Texting While Driving: New Twist on Liability and Car Accidents Causes Concern for Motorists/Friends and Family
In this technology-driven age, texting while driving is undoubtedly the most rampant of the distracted driving culprits. It has become so much of an issue that many states, including Georgia, have in recent years implemented bans against the practice - hoping that discouraging the conduct will subsequently curtail the number of car accidents that result. Georgia codified its ban three years ago, in 2010. The law, O.C.G.A. § 40-6-241.1, applies to all drivers in the state. Furthermore, acknowledging that young drivers most often fall prey to the call of the cell, a full cell phone ban was promulgated that same year against motorists under the age of 18. Violators in both instances face a penalty of $150 upon conviction, plus a point against their driving history.
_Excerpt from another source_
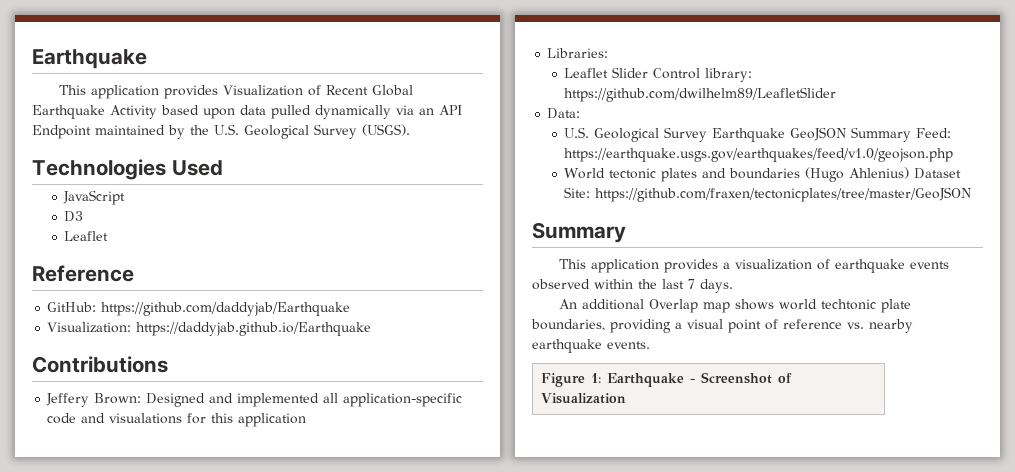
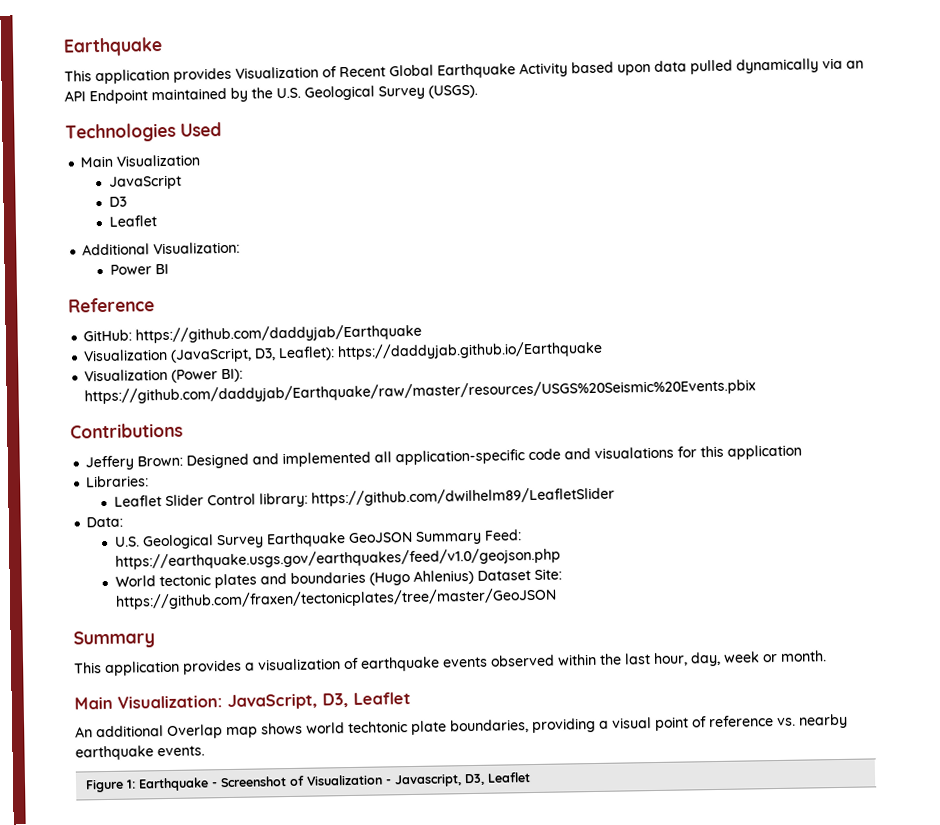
(223, 168) none -> [80,154,201,168] // Main Visualization
(109, 236) none -> [82,241,241,256] [109,263,169,275] // Additional Visualization: // Power BI
[47,322,372,336] Visualization: https://daddyjab.github.io/Earthquake -> [83,340,604,363] [84,368,244,383] [84,378,757,405] Visualization (JavaScript, D3, Leaflet): https://daddyjab.github.io/Earthquake // Visualization (Power BI): https://github.com/daddyjab/Earthquake/raw/master/resources/USGS%20Seismic%20Events.pbix
[688,279,733,293] 7 days. -> [653,650,827,667] [74,692,411,711] hour, day, week or month. // Main Visualization: JavaScript, D3, Leaflet
(626, 398) none -> [384,772,531,788] - Javascript, D3, Leaflet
Since that time, more serious offenses (e.g. distracted driving coupled with substance abuse) have carried the potential for stiffer penalties when an injured party actually files a lawsuit. Recently, some Georgia courts have held that texting while driving may result in personal liability of a kind beyond the protection of insurance coverage.
The laws have certainly experienced a certain degree of success. In fact, Georgia's laws on distracted driving are so effectively worded that the state was one of only seven selected to receive a grant from the Department of Transportation to help combat the epidemic. Georgia topped the list of seven with a grant of $1.63 million. So, it seems, the laws are here to stay.